← Stream
field notes Project hub

Knowledge graph for the garden

Research into making the garden smarter about its own connections, from automatic backlinks to a full world model.

This field note tracks research into making the garden smarter about its own connections: automatically discovering semantic links between content, building a “world model” from the garden’s own structure, and using that model to find relevant external content.

The idea

Right now, connections in this garden are manual. Wiki-links, tags, and the recommender system all work, but they depend on me knowing what connects to what. What if the garden could discover its own structure?

Three goals:

  1. Smarter backlinks: automatically suggest and maintain semantically relevant links between content, beyond explicit wiki-links
  2. Garden world model: extract a knowledge graph from all content, capturing entities, topics, and relationships
  3. External discovery: use the world model to periodically find relevant articles, papers, and resources on the internet

Inspiration: Apple’s Saga

The Saga platform (SIGMOD 2022) builds knowledge graphs at scale using a hybrid batch-incremental design.
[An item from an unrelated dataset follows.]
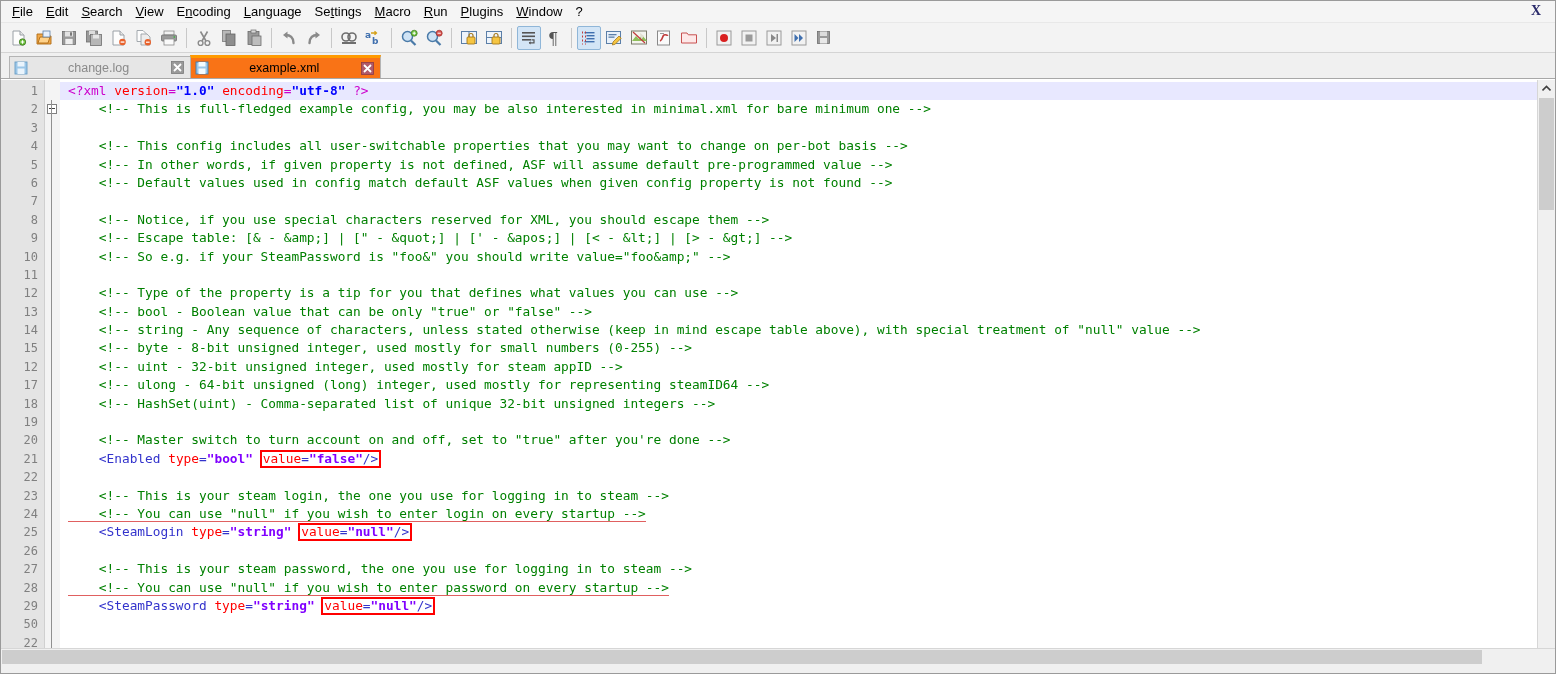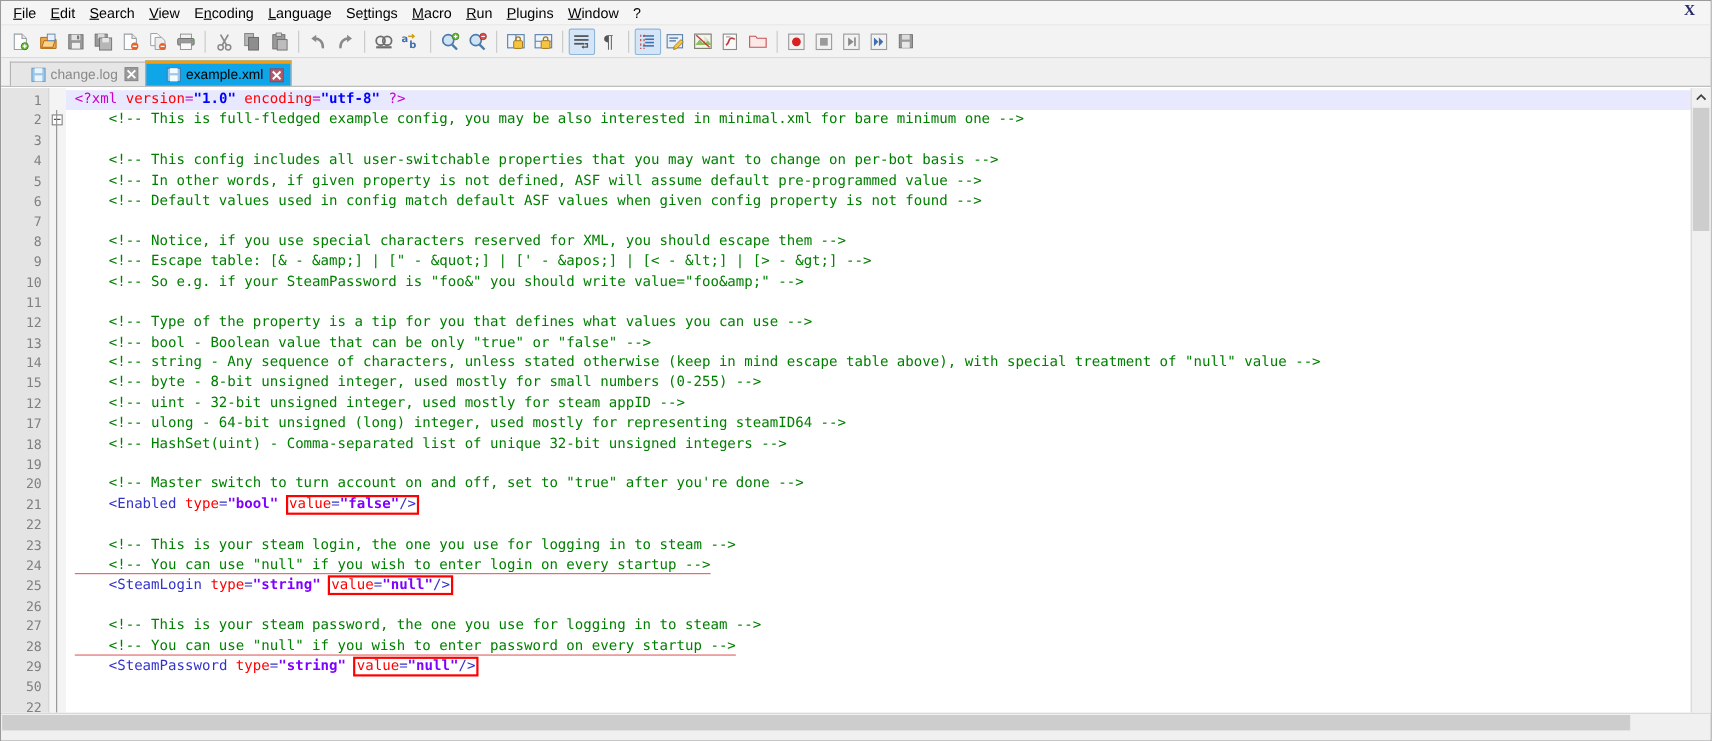"change.log" .tab { gap: none -> 36px; padding: 0 6px 0 18px -> 0 6px 0 4px }
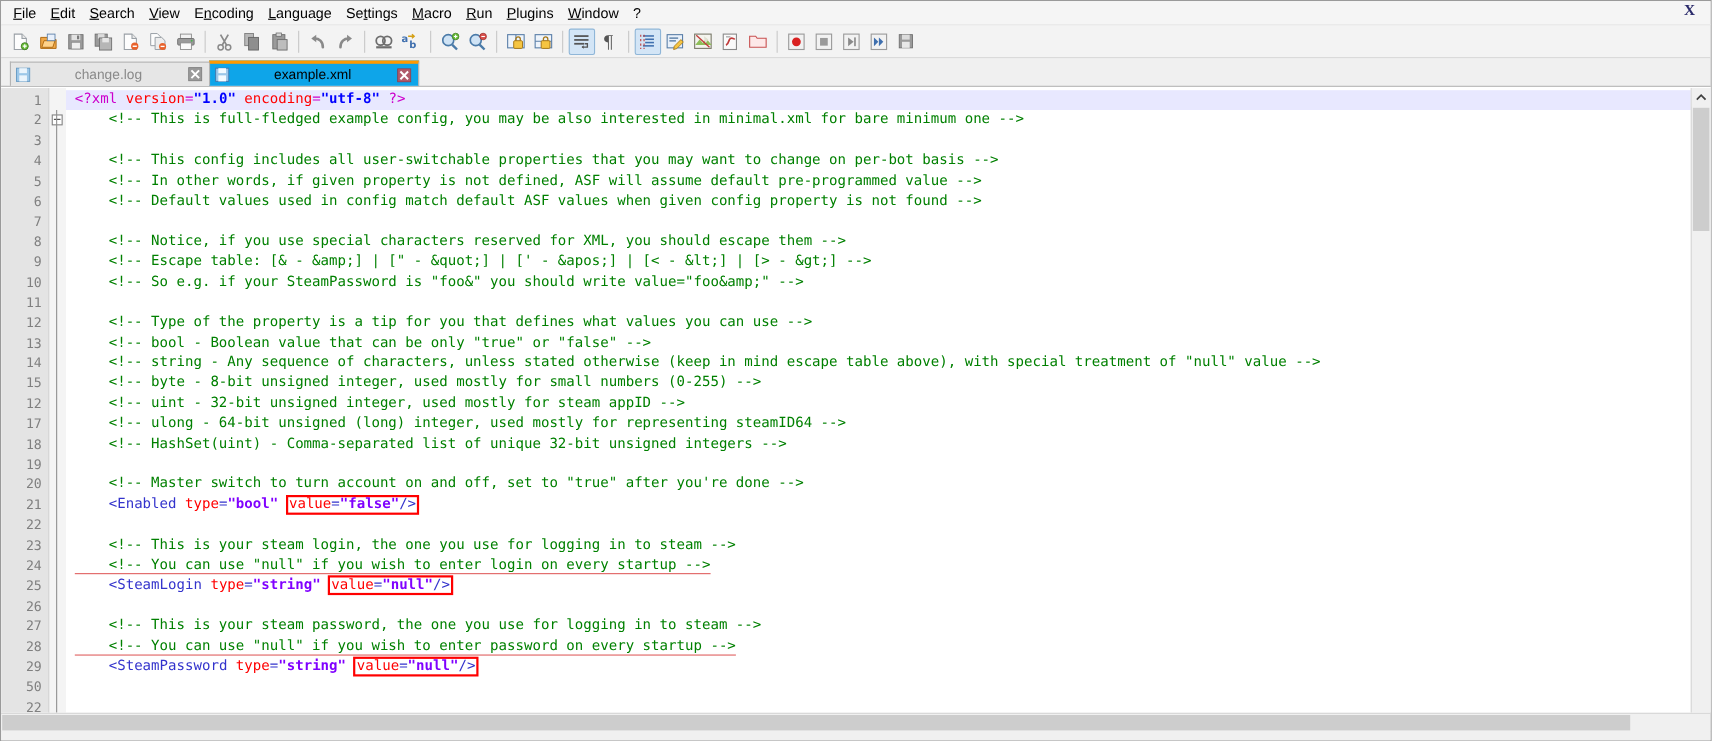"example.xml" .tab.active { background: #0ea5e9 -> #f97316 }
Not everything transfers to a garden with ~200 items, but several ideas do:

What transfers:

  • Delta processing: don’t rebuild the link graph from scratch on every change. Track what’s added/updated and only reprocess those items
  • Extended triples with provenance: store links as (source, relationship, target, confidence, method). The “method” metadata (manual, auto-extracted, external) lets you filter and audit
  • Blocking + lightweight similarity: don’t compare every pair (200 items = 19,900 pairs). Use cheap signals first (shared tags, overlapping terms), then run expensive semantic similarity only within candidate blocks
  • Confidence scores: auto-generated links get a confidence score. High confidence = shown as “related”. Low confidence = queued for review
  • Gap identification: profile the content graph for orphan nodes and sparse regions to find what’s missing

From the follow-up paper (SIGMOD 2023):

  • Embeddings for similarity: compute embeddings per item (sentence-transformers works fine at this scale), use cosine similarity to find non-obvious connections
  • Semantic annotation of external content: when bookmarking external content, auto-link it to existing items via embedding similarity
  • Plausibility scoring: use the graph’s embeddings to check whether a proposed new link “makes sense”

Research questions

  • What’s the simplest pipeline that gives useful results at garden scale?
  • Can this run at build time (Astro) or does it need a separate process?
  • How to handle the review step: present candidates for manual approval vs. auto-linking?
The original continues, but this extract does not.